Table 1 Baseline characteristics of study participants stratified by DKD phenotype.

Figure 1

Figure 1 (A) Systemic immune-inflammatory index (SII) levels in T2DM patients with non-DKD and DKD. (B) SII levels in T2DMpatients with non-DVD Alb DKD stages 1-2, and DKD-non-Alb+DKD stage 3 Alb. Data are expressed as means ± SD. *P<0.01 vs. non-DKD, *P<0.01 vs. Alb DKD stages 1-2.

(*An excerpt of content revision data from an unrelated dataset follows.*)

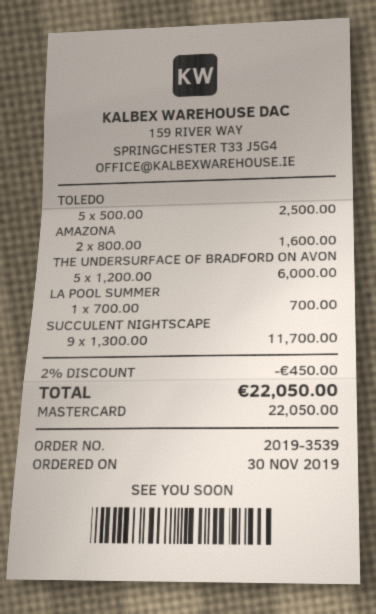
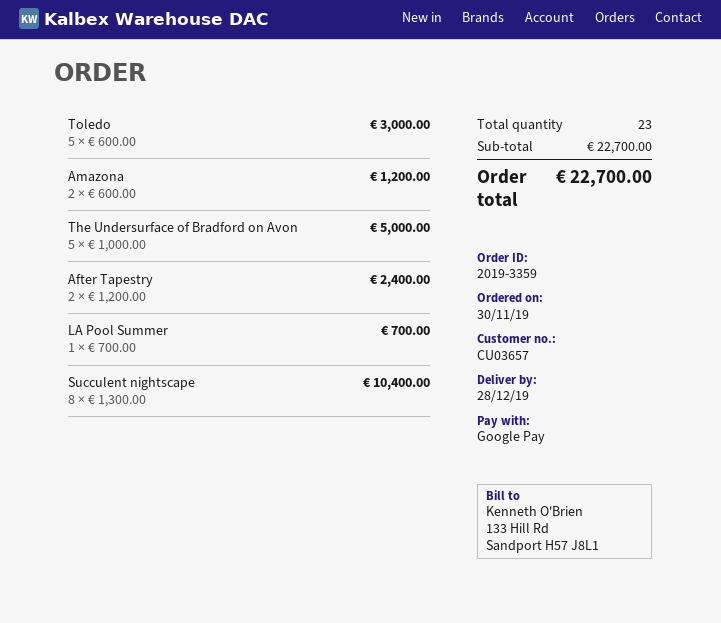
order number: 2019-3539 -> 2019-3359
payment method: Mastercard -> Google Pay
TOLEDO: 5 x 500.00 = 2500.00 -> 5 x 600.00 = 3000.00
AMAZONA: 2 x 800.00 = 1600.00 -> 2 x 600.00 = 1200.00
THE UNDERSURFACE OF BRADFORD ON AVON: 5 x 1200.00 = 6000.00 -> 5 x 1000.00 = 5000.00
SUCCULENT NIGHTSCAPE: 9 x 1300.00 = 11700.00 -> 8 x 1300.00 = 10400.00
After Tapestry: none -> 2 x 1200.00 = 2400.00
discount: 2% = 450.00 -> none
total: 22050.00 -> 22700.00

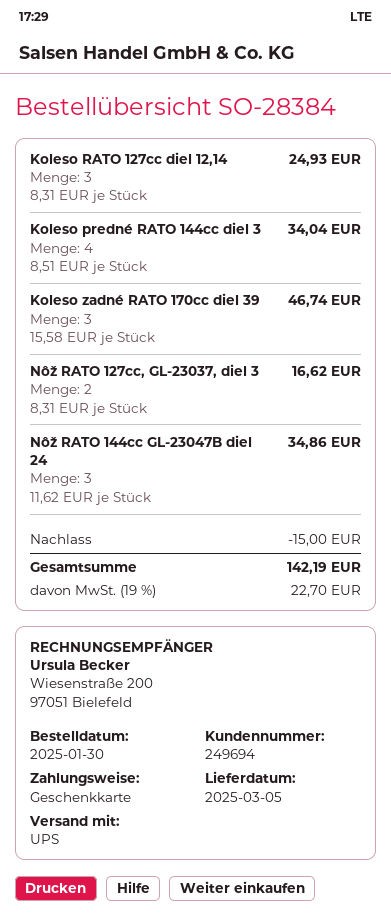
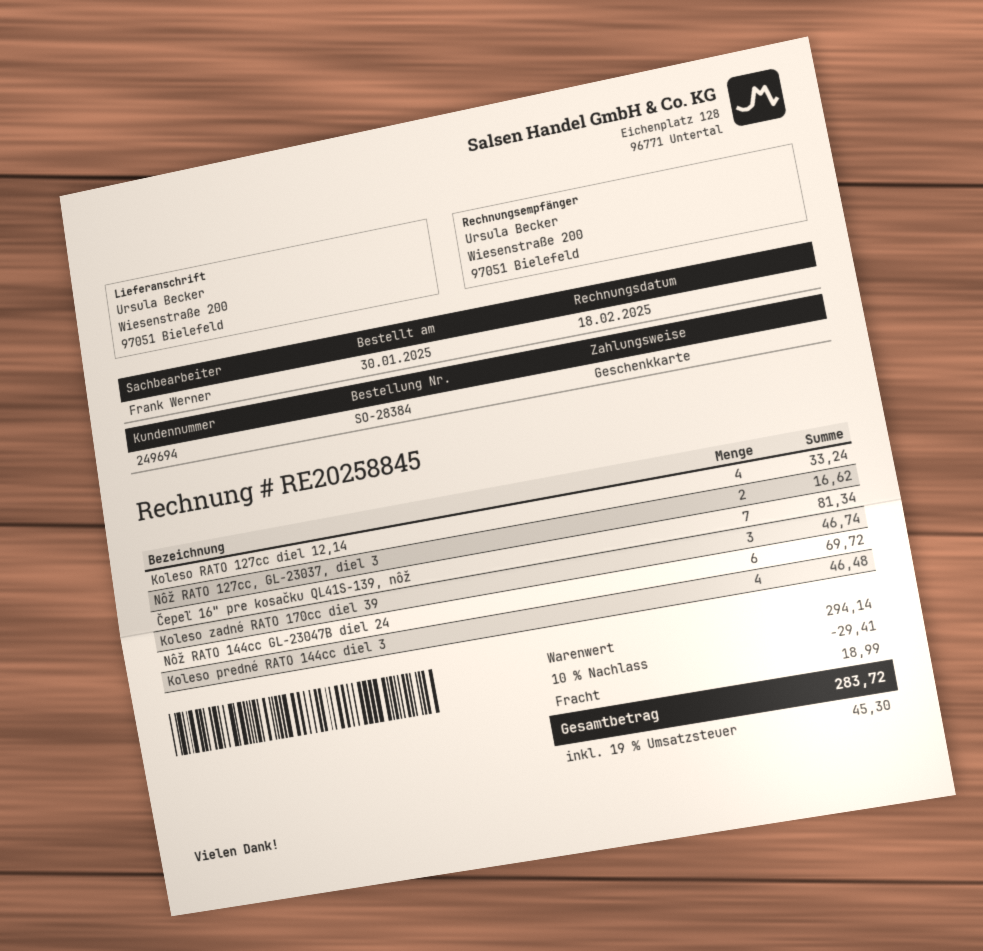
Koleso RATO 127cc diel 12,14: 3 for 24.93 -> 4 for 33.24
Koleso predné RATO 144cc diel 3: 4 for 34.04 -> 4 for 46.48
Nôž RATO 144cc GL-23047B diel 24: 3 for 34.86 -> 6 for 69.72
Čepeľ 16" pre kosačku QL41S-139, nôž: none -> 7 for 81.34
discount: 15.00 -> 29.41
shipping: none -> 18.99
tax: 19% = 22.70 -> 19% = 45.30
total: 142.19 -> 283.72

The relationships between SII and DKD- related risk factors

We used Spearman correlation analysis to test the correlation between SII and cardiometabolic risk factors. The results showed that SII was positively associated with age, SBP, PP, apoB/A, FBG, PBG, HbA1c, GE index, neutrophil count, PLT count, serum Cr, urinary ACR, prevalence of low eGFR, albuminuria, DKD, poor glycaemic, and hypertension, and negatively with BMI, drinking, TC, TG, apoA, METS-IR, lymphocyte count, ALT, AST, TBIL, Hb, eGFR, and prevalence of overweight/obesity (P<0.01 or P<0.05; Table 2). Partial correlation analysis controlling for sex, age, BMI, and duration of diabetes demonstrated that SII was positively associated with apoB/A, FBG, PBG, HbA1c, GE index, METS-IR, neutrophil count, PLT count, serum Cr, urinary ACR, prevalence of low eGFR, albuminuria, DKD, and poor glycaemic, and inversely correlated with TC, HDL-C, lymphocyte count, TBIL, Hb, and eGFR (P<0.01 or P<0.05; Table 2).

Table 2

Table 2 The relationships between SII and DKD- related risk factors.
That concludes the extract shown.